The Consequences of Pleading Guilty to Domestic Violence in FloridaFort Lauderdale domestic violence defense

1. Mandatory Minimum Penalties Under Florida Law

Under Florida Statute 741.283, anyone convicted of domestic battery is subject to mandatory minimum sentencing:

  • First offense: A minimum of 10 days in jail.
  • Second offense: A minimum of 15 days in jail.
  • Third offense or more: A minimum of 20 days in jail.

These penalties increase if a minor was present during the alleged incident.

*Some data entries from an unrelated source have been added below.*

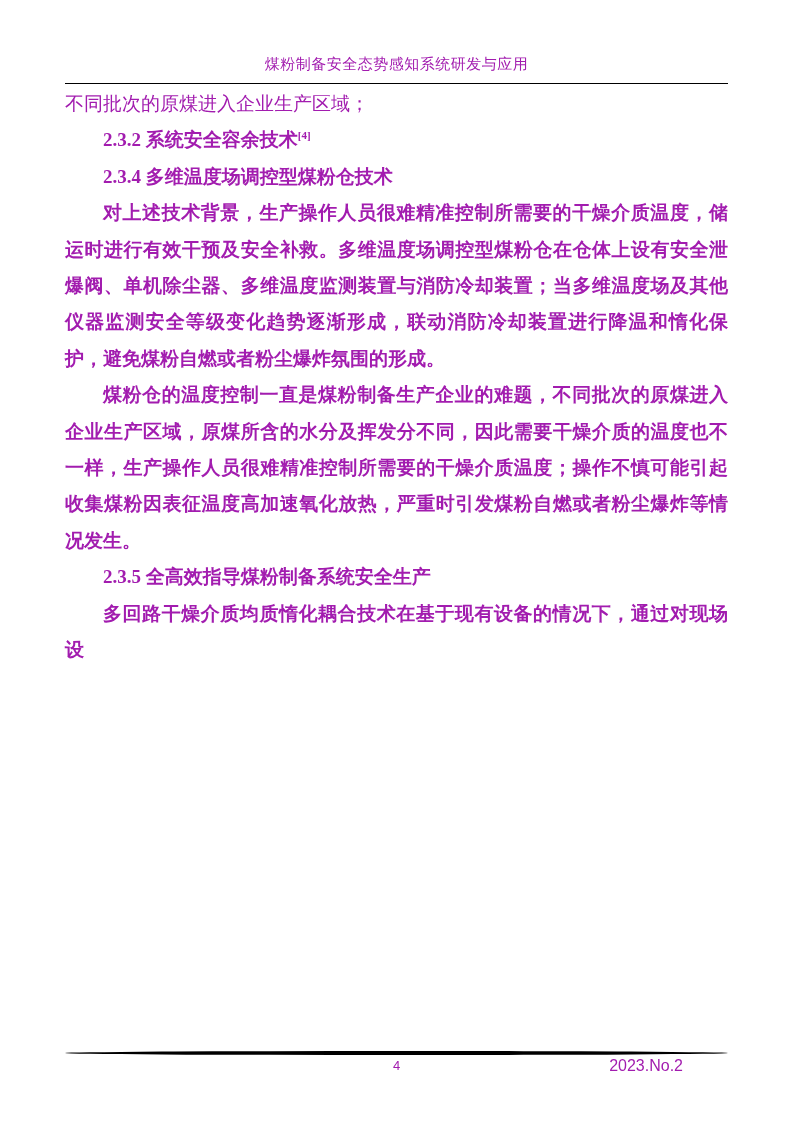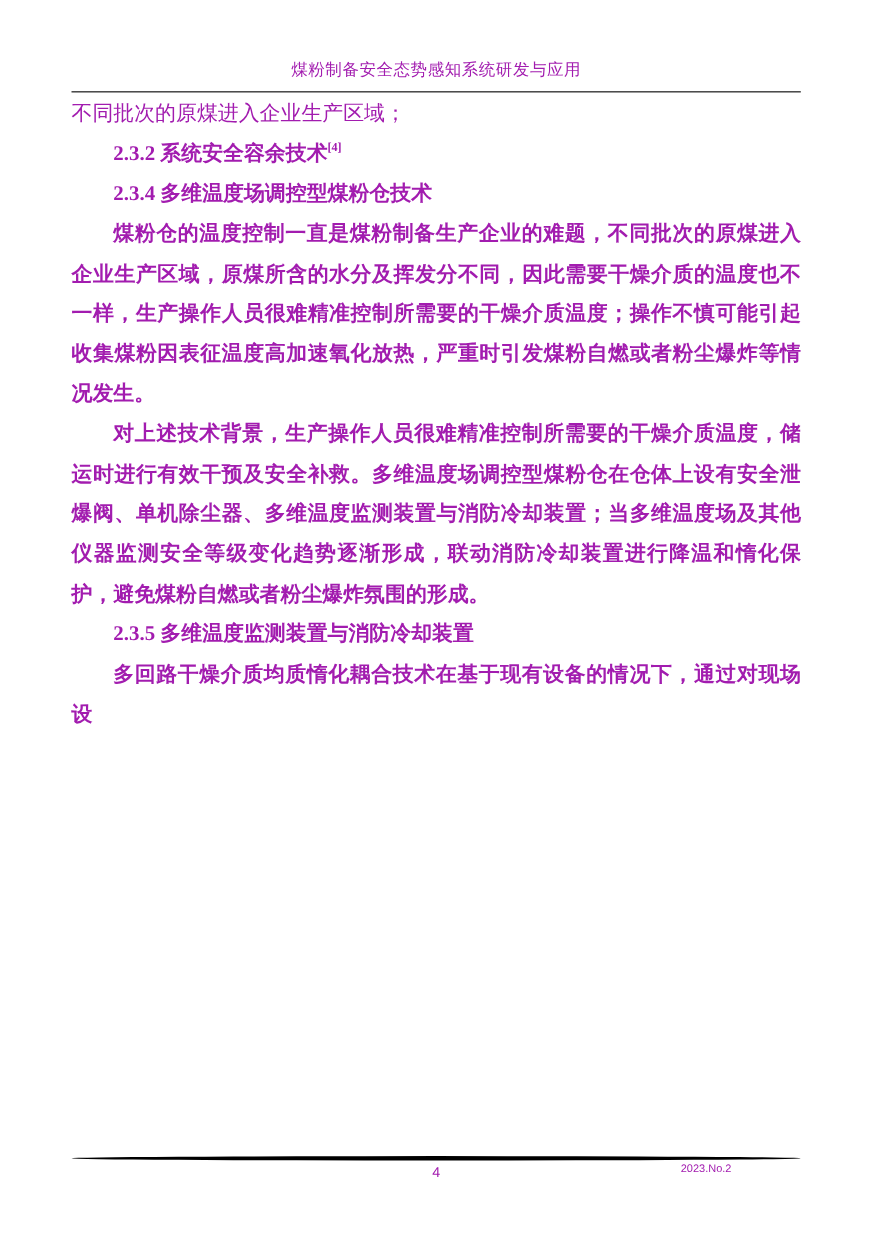"煤粉仓的温度控制一直是煤粉制备生产企业的难题，不同批次的原煤进入企业生产区域，原" p.paragraph { order: before "对上述技术背景，生产操作人员很难精准控制所需要的干燥介质温度，储运时进行有效干预" -> after "对上述技术背景，生产操作人员很难精准控制所需要的干燥介质温度，储运时进行有效干预" }
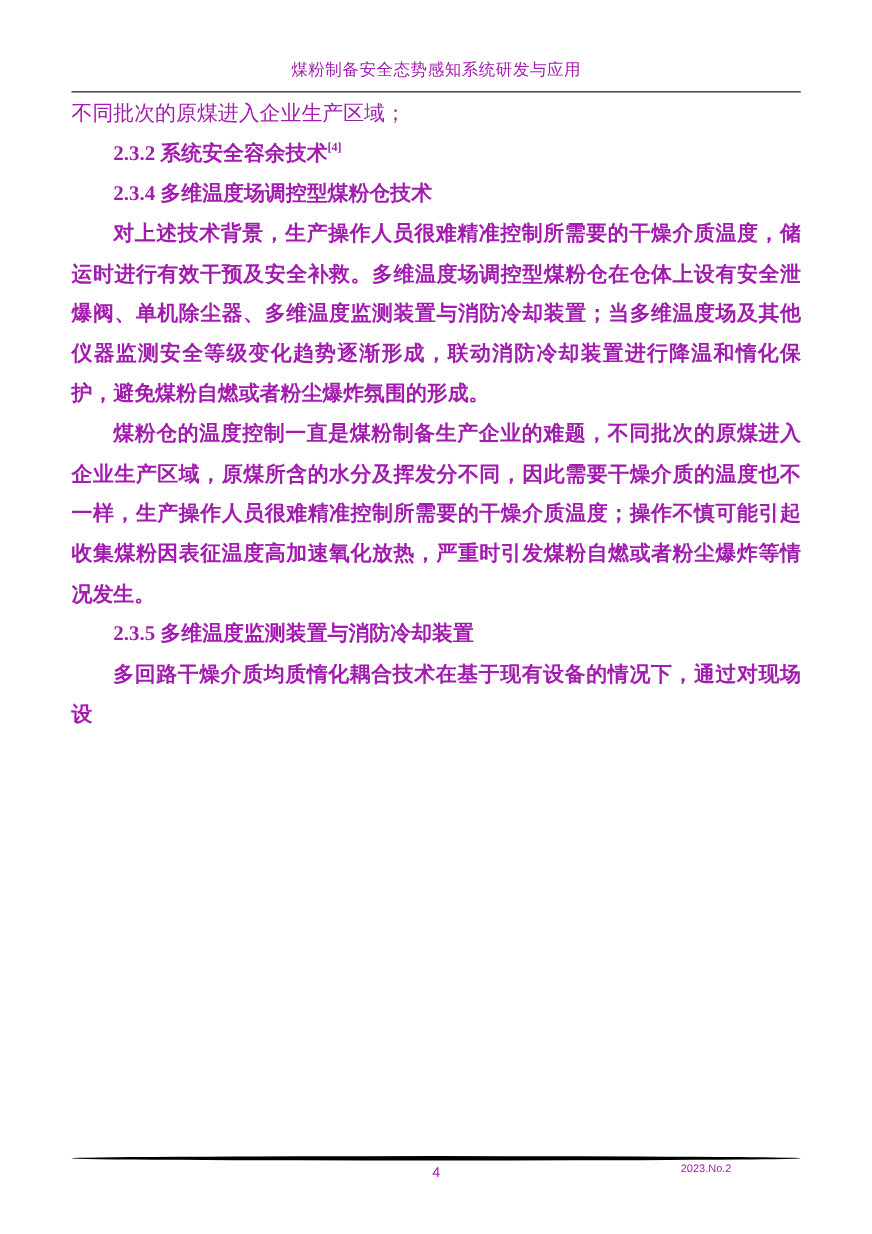"2.3.5 多维温度监测装置与消防冷却装置" p.heading { text: 多维温度监测装置与消防冷却装置 -> 全高效指导煤粉制备系统安全生产 }
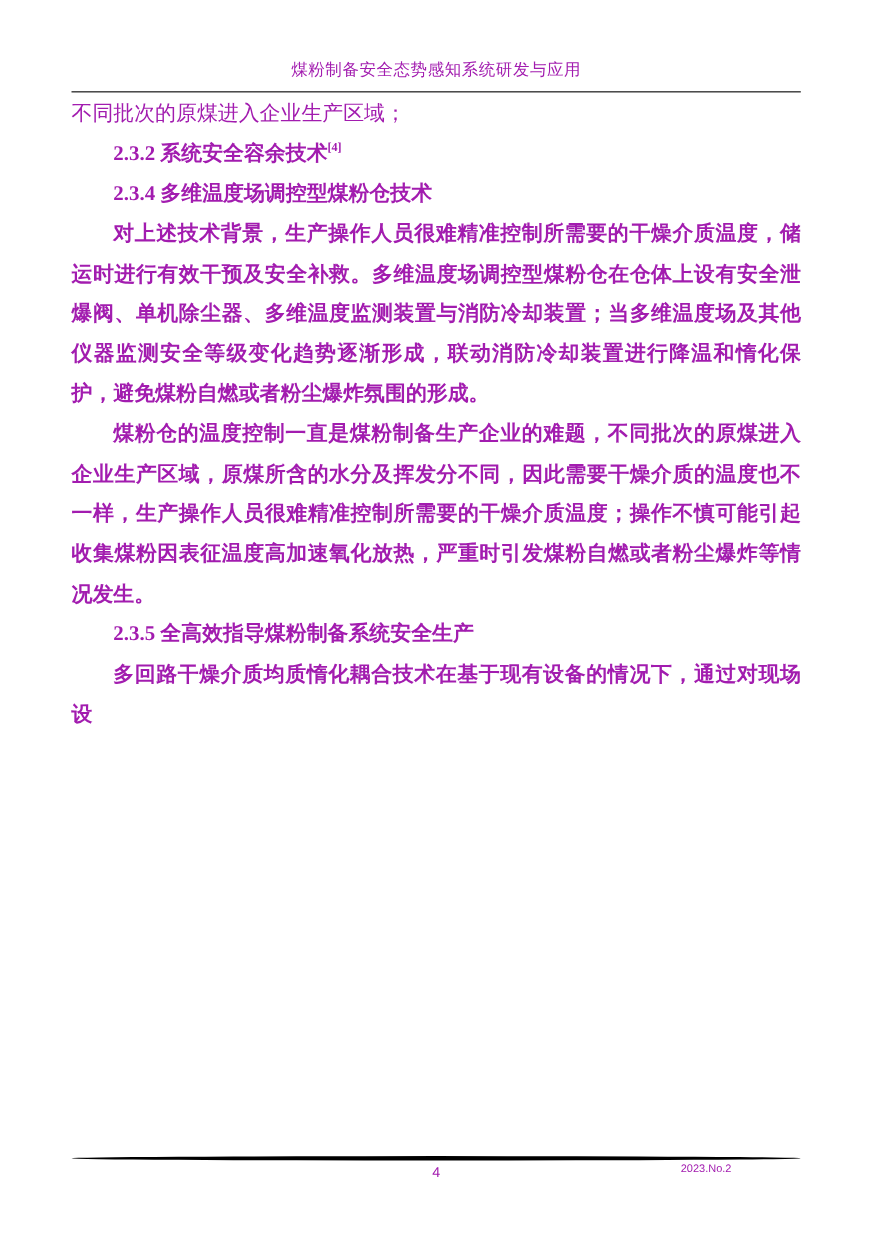"2023.No.2" .footer-issue { font-size: 10px -> 16px; right: 128px -> 110px }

Beyond jail time, you may also face:

  • One year of probation with strict conditions.
  • Completion of a 26- to 29-week Batterer’s Intervention Program (BIP) at your own expense.
  • Community service hours (often 12 to 29 hours).
  • Loss of gun rights due to federal restrictions on domestic violence offenders.

2. A Permanent Criminal Record That Cannot Be Expunged

One of the most severe consequences of pleading guilty is that a domestic violence conviction cannot be sealed or expunged in Florida. Under Florida Statute 943.0584, domestic violence-related convictions remain on your record permanently. This can severely impact:

  • Employment opportunities, especially in professions requiring background checks.
  • Housing applications, as landlords may deny applicants with a violent criminal record.
  • Child custody disputes, where a conviction may be used against you.

3. Loss of Firearm Rights

A conviction for domestic violence automatically triggers a federal firearms ban under 18 U.S.C. § 922(g)(9). This means you will permanently lose your right to own, purchase, or carry a firearm, even for self-defense or professional use. For many individuals, including military personnel and law enforcement officers, this can mean the end of their careers.

4. Immigration Consequences for Non-Citizens

If you are not a U.S. citizen, pleading guilty to domestic violence can have severe immigration consequences. Under 8 U.S.C. § 1227(a)(2)(E), domestic violence is considered a deportable offense. Even a misdemeanor conviction can result in:

  • Deportation
  • Denial of a green card
  • Ineligibility for U.S. citizenship

In many cases, immigration authorities may initiate removal proceedings immediately after a guilty plea.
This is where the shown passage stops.